We're a predator species that is capable of living in numbers (without outside intervention) only surpassed by migratory birds and butterflies. We're not domesticated, because our purpose hasn't been changed to fit another species needs, however I would say with have been made extremely docile compared to our ancestors.
Anyone who's seen a new york city rat ascend from and descend into the cracks between the tracks at just the right time to avoid being squished can attest to this as well.
Selection pressures have changed, but, yes, it's still "fitness." It's just that the criteria of "fittest" in that situation has changed. I think people conflate "fittest" with "physically fit" which is not what the word means in "survival of the fittest."
More importantly, people consider people to be apart from nature. Everyone would agree that dogs have undergone artificial selection- selection controlled by humans. But from a grand-scheme-of-things point of view, humans are just another force of nature, thus it's really just the same old natural selection, survival of the fittest. We just like to think we are something other than nature.
Indeed. The selection dogs have undergone is not, in the final analysis, artificial. The many breeds of dogs are simply seeking out ecological niches in a complex fitness landscape which humans partly define.
I'm not even sure the selection process is all that different from nature's. Is an odd feature in a pet striking a fancy all that different from an odd feature in a mate doing so?
Indeed it is -- fixing traits (creating homozygosity) in standard breeds involves intense inbreeding, which also makes normally-recessive and harmful traits much more likely to be expressed than in any natural pattern (inbreeding is normally abhorred by nature). Purebred dogs are far more likely to fall victim to cancers, hip displasia and other ailments that would naturally be selected against.
What's funny is that the phrase itself is something of a tautology -- fitness in that context is basically having whatever attributes contribute to survival, so the phrase ends up meaning "survival of that which survives best" or even simpler, "survival of the survivors". Survival is the only measurable quality of fitness.
The other thing that can be confusing is that the timeframe of the statement is infinite. It's not saying "that which is still alive today is the fittest", but rather "that which is still alive infinitely far into the future is the fittest".
"Darwin first used Spencer's new phrase 'survival of the fittest' as a synonym for 'natural selection' in the fifth edition of On the Origin of Species, published in 1869.[2][3] Darwin meant it is a metaphor for 'better adapted for immediate, local environment', not the common inference of 'in the best physical shape' [4]. Hence, it is not a scientific description,[5] and is both incomplete and misleading."
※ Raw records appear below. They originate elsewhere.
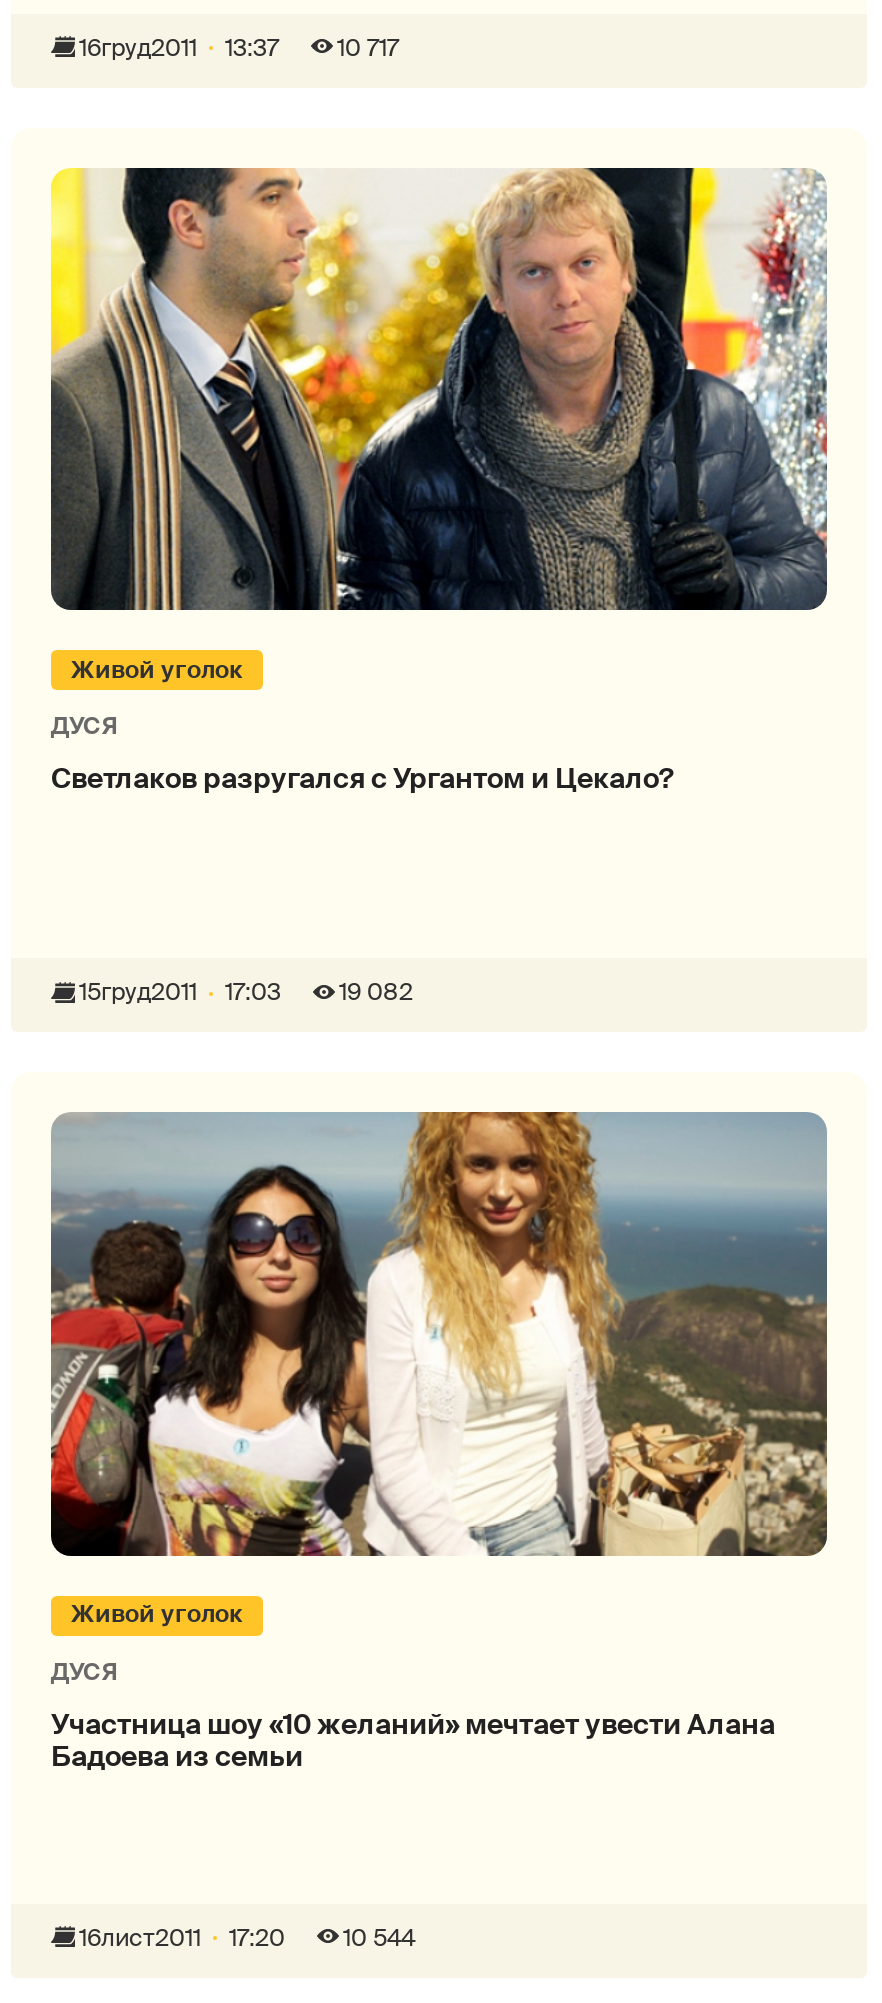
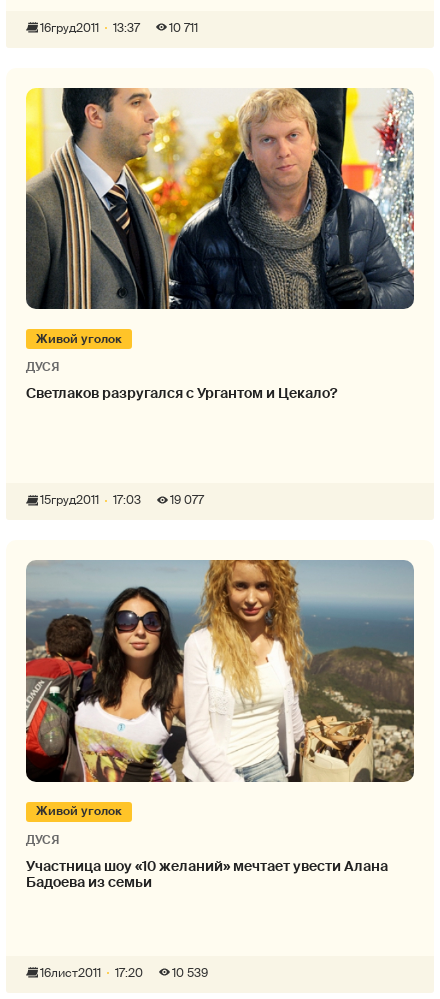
- 10 717
+ 10 711

- 15груд2011 17:03 19 082
+ 15груд2011 17:03 19 077

- 10 544
+ 10 539
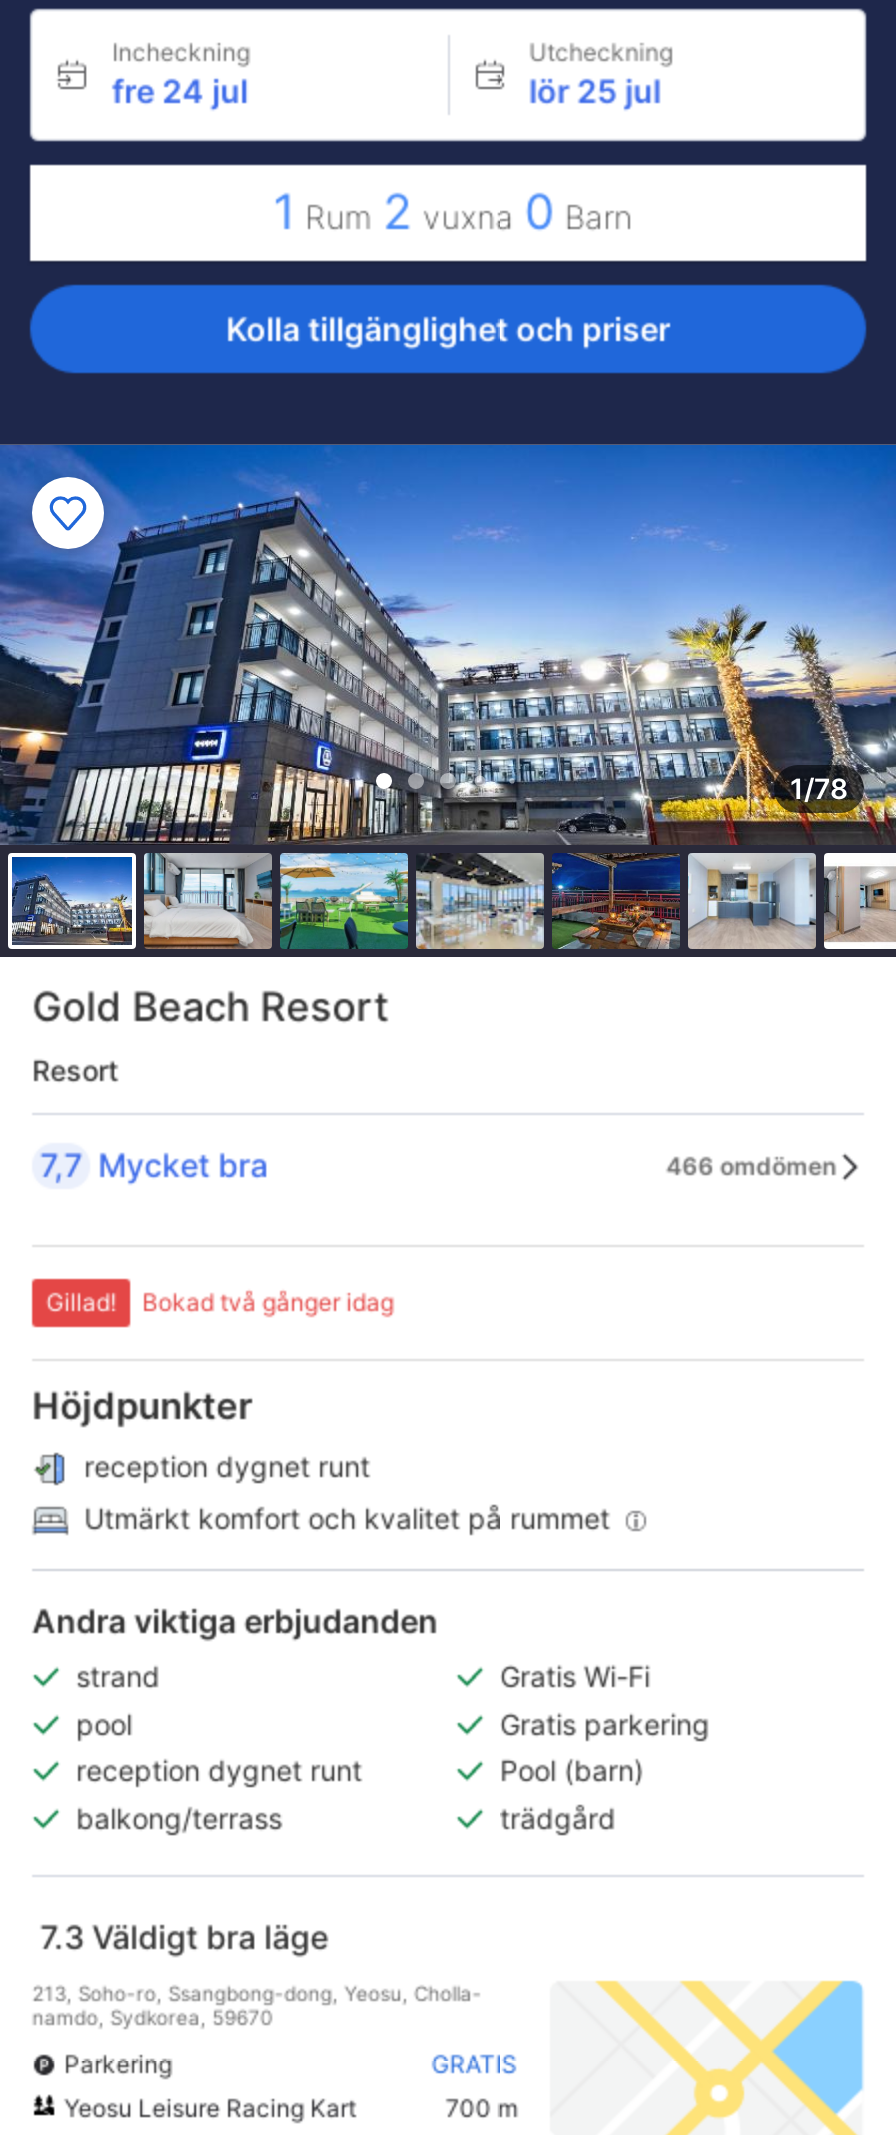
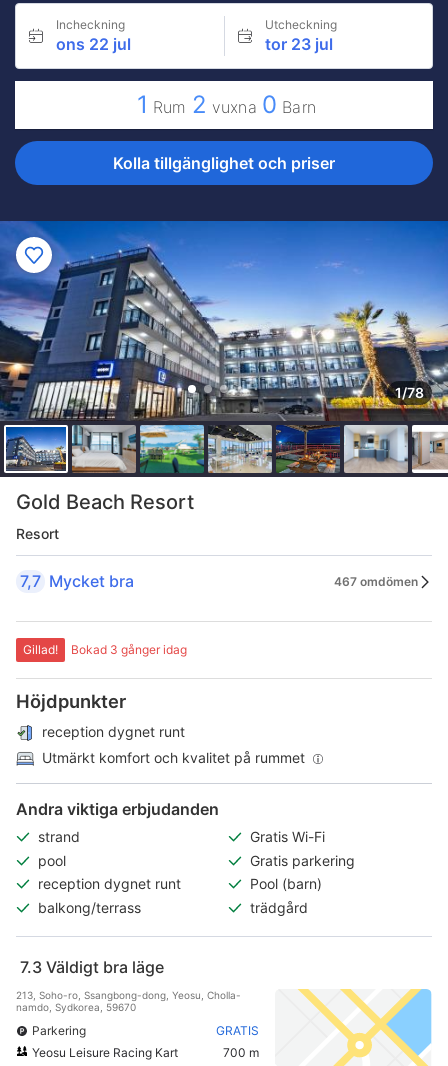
- fre 24 jul
+ ons 22 jul

- lör 25 jul
+ tor 23 jul

- 466 omdömen
+ 467 omdömen

- Bokad två gånger idag
+ Bokad 3 gånger idag
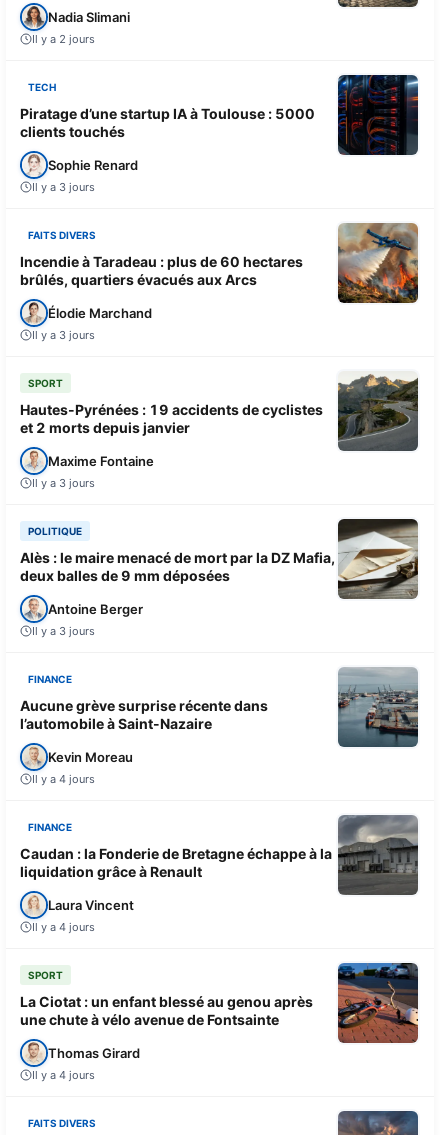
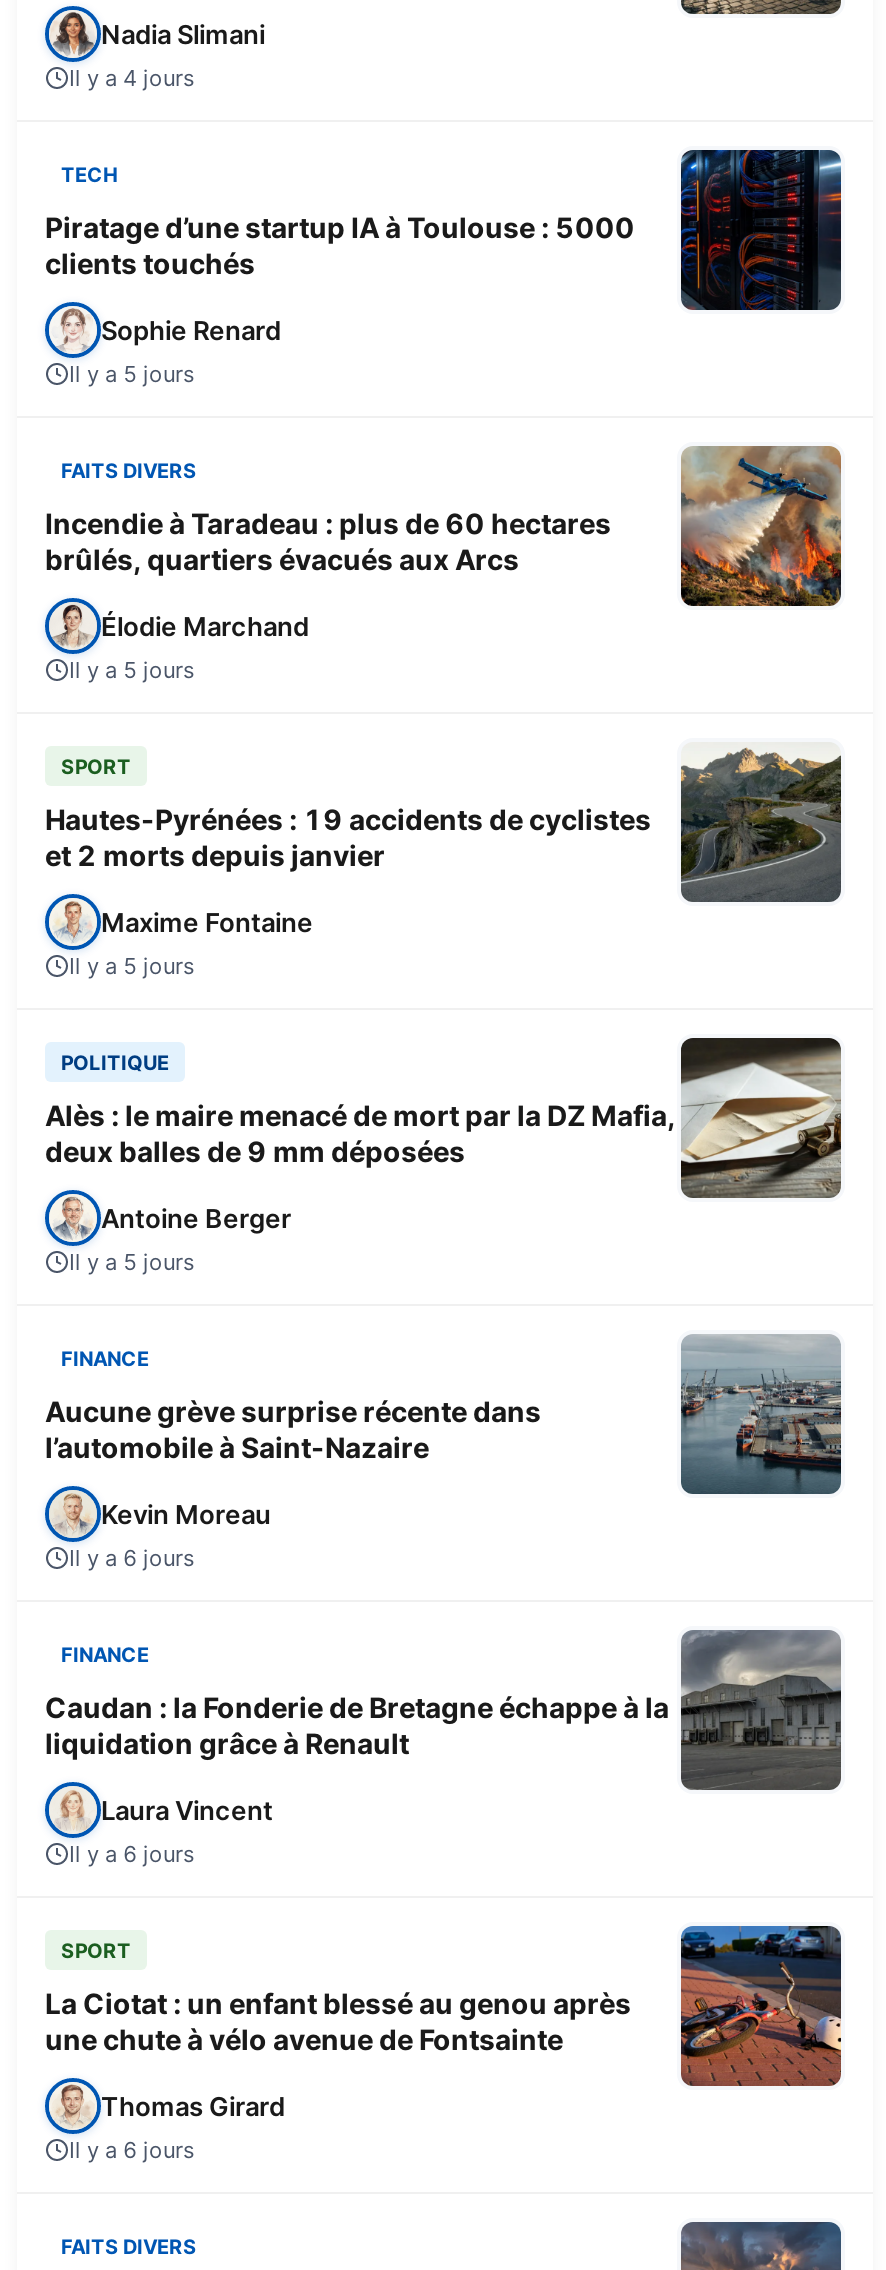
- Il y a 2 jours
+ Il y a 4 jours

- Il y a 3 jours
+ Il y a 5 jours

- Il y a 3 jours
+ Il y a 5 jours

- Il y a 3 jours
+ Il y a 5 jours

- Il y a 3 jours
+ Il y a 5 jours

- Il y a 4 jours
+ Il y a 6 jours

- Il y a 4 jours
+ Il y a 6 jours

- Il y a 4 jours
+ Il y a 6 jours
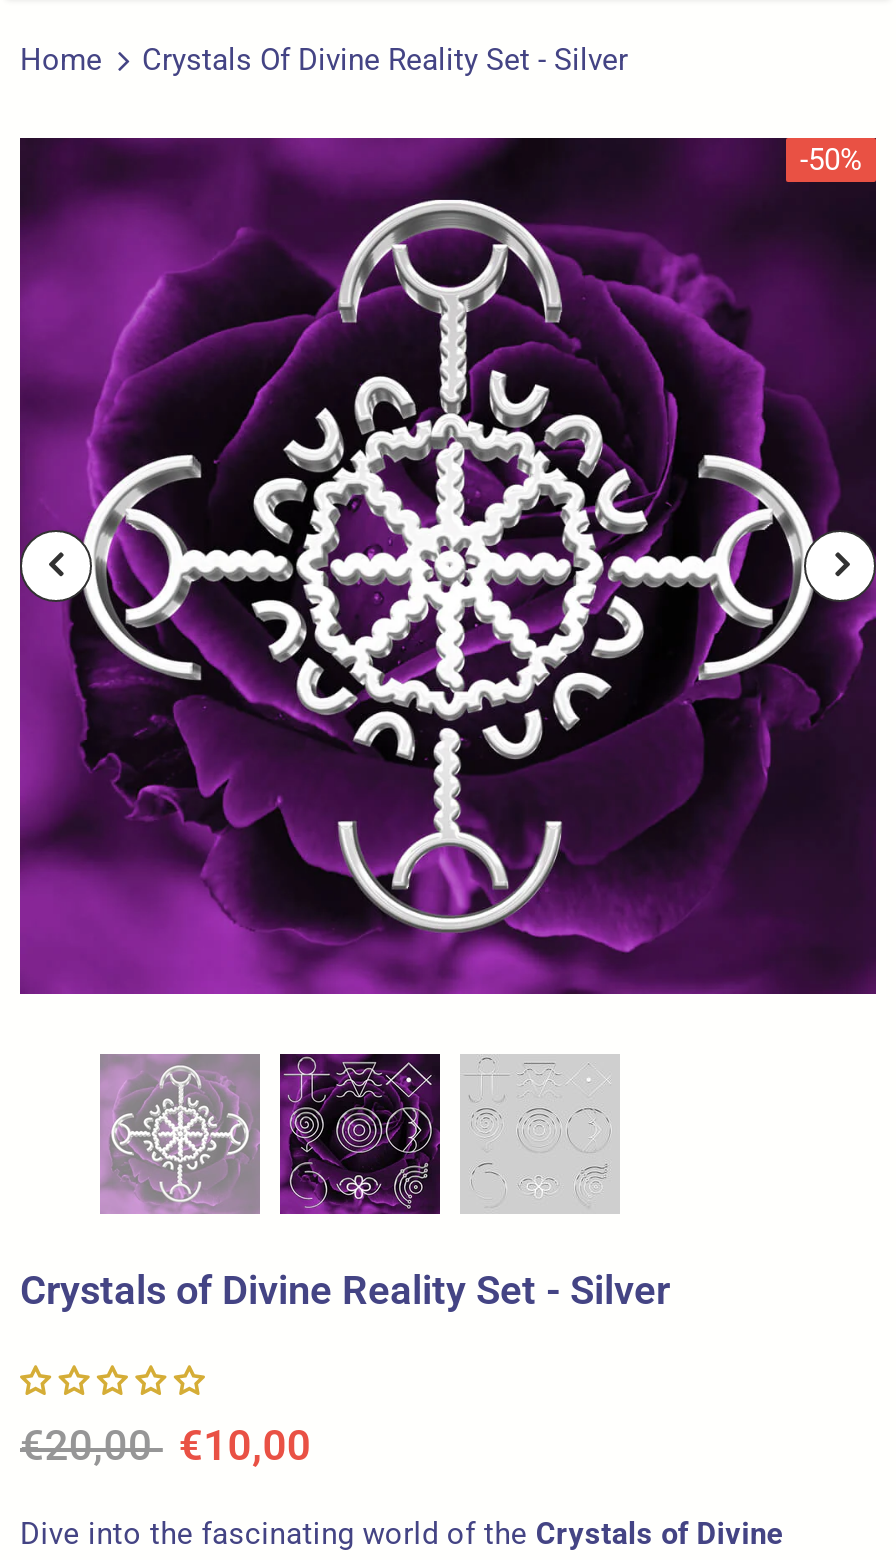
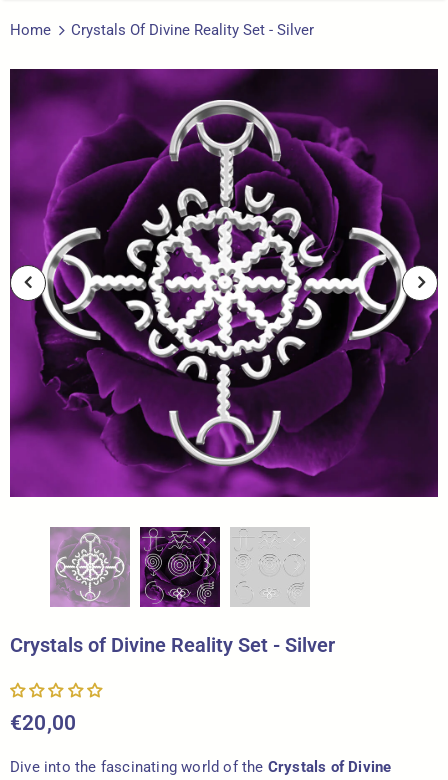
- -50%

- €20,00 €10,00
+ €20,00
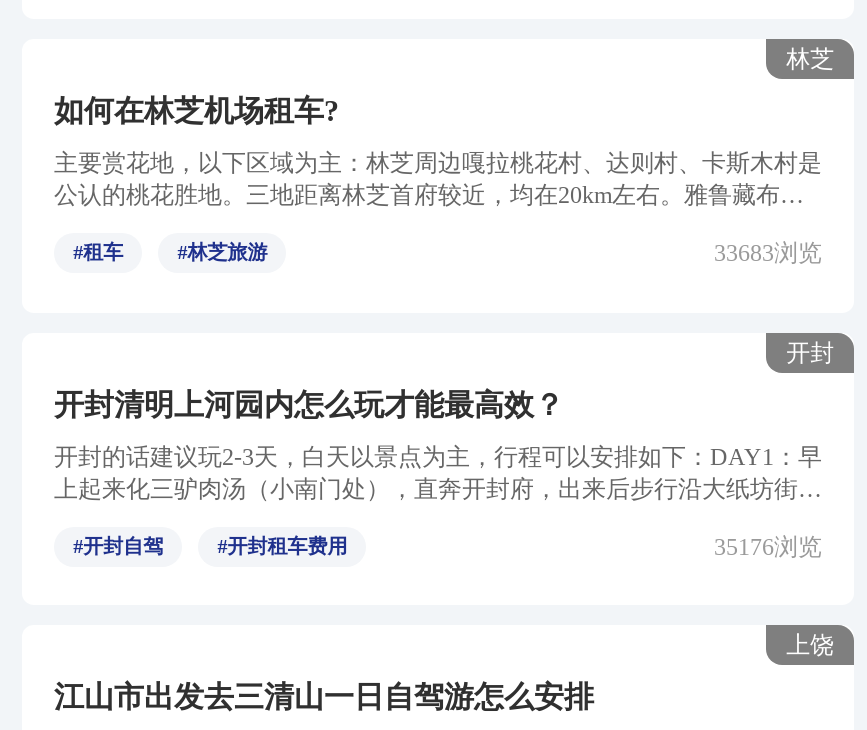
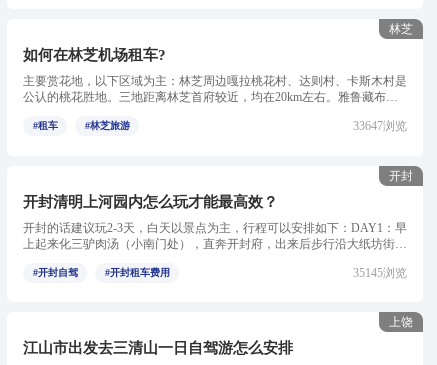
- 33683浏览
+ 33647浏览

- 35176浏览
+ 35145浏览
>> you don't see many Chihuahua/Saint Bernard mixes
I'm not so sure about that. My sister once had a Chihuahua/Husky mix that she got from a Russian circus. She looked like a small Husky with brown and white fur. (The dog not my sister.)
Though sometimes "you don't see many" is used to imply "because none exist," it doesn't literally mean so. Just because she had a Chihuahua/Husky mix doesn't mean that they aren't rare.
Score another one for science fiction. SF writers have talked about city-specialized animals emerging for a while now, and while you could certainly say that some critters have adapted nicely (pigeons, squirrels, depending on the degree of urbanization), dogs that know how to use crossing signals is, IMHO, a higher level.
See also their symbiotic protection of the inner city from the vicious dogs. Note that had the politicians decided to be rid of them, that would have been the end of them, so they actually passed a selection criterion there. Humans have, at least for now, accepted this breed as symbionts at the urban level. One could easily imagine them further specializing rather quickly, if they are not wiped out.